Exercise requirements
The whole listing that follows, pictures excepted, should be printed again exactly as given.

* * * *

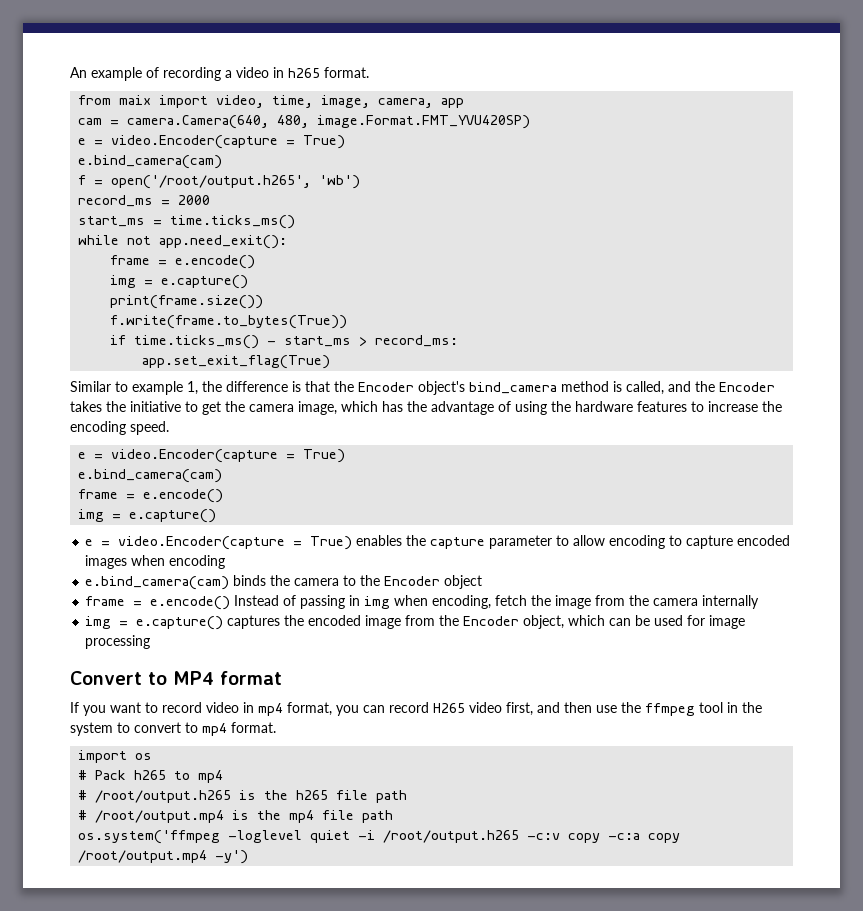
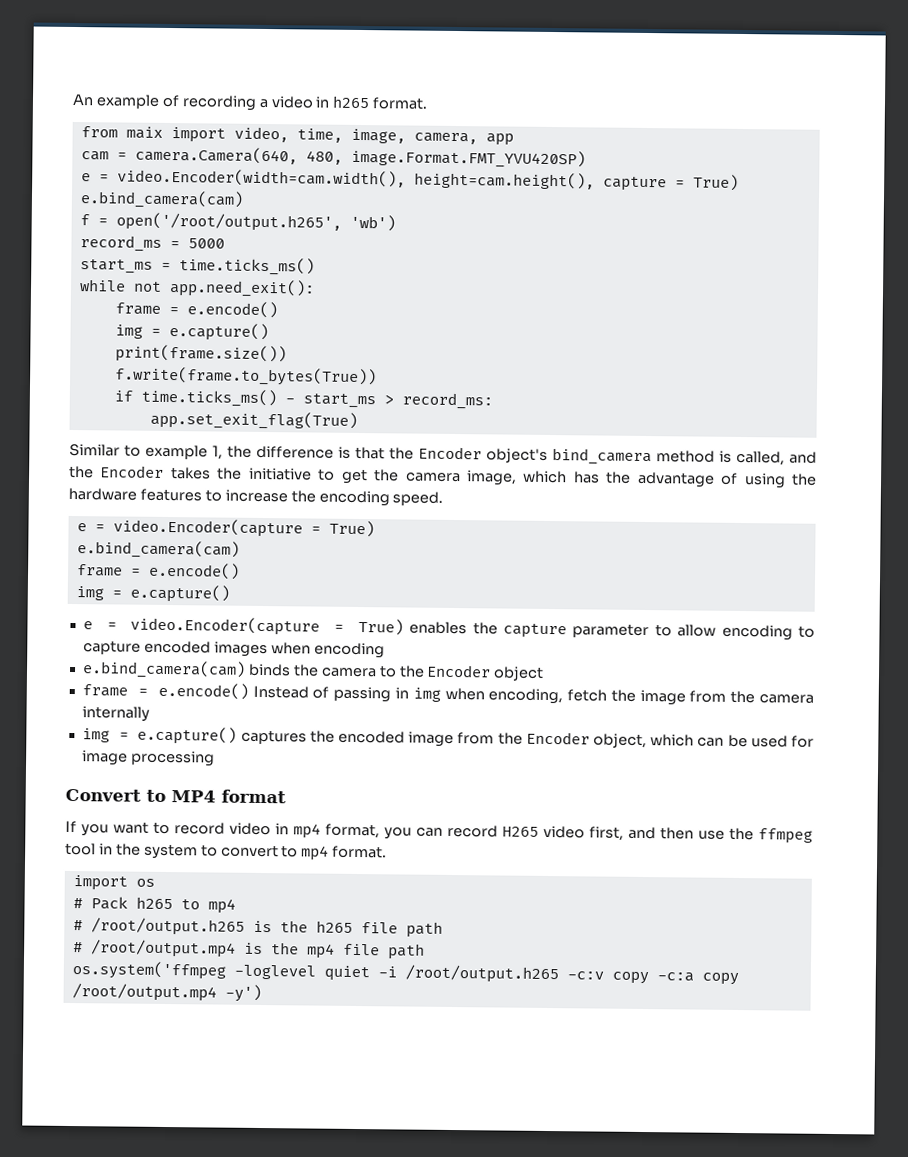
  cam = camera.Camera(640, 480, image.Format.FMT_YVU420SP)
- e = video.Encoder(capture = True)
+ e = video.Encoder(width=cam.width(), height=cam.height(), capture = True)
- record_ms = 2000
+ record_ms = 5000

* * * *

Answer space
  cam = camera.Camera(640, 480, image.Format.FMT_YVU420SP)
- e = video.Encoder(capture = True)
+ e = video.Encoder(width=cam.width(), height=cam.height(), capture = True)
- record_ms = 2000
+ record_ms = 5000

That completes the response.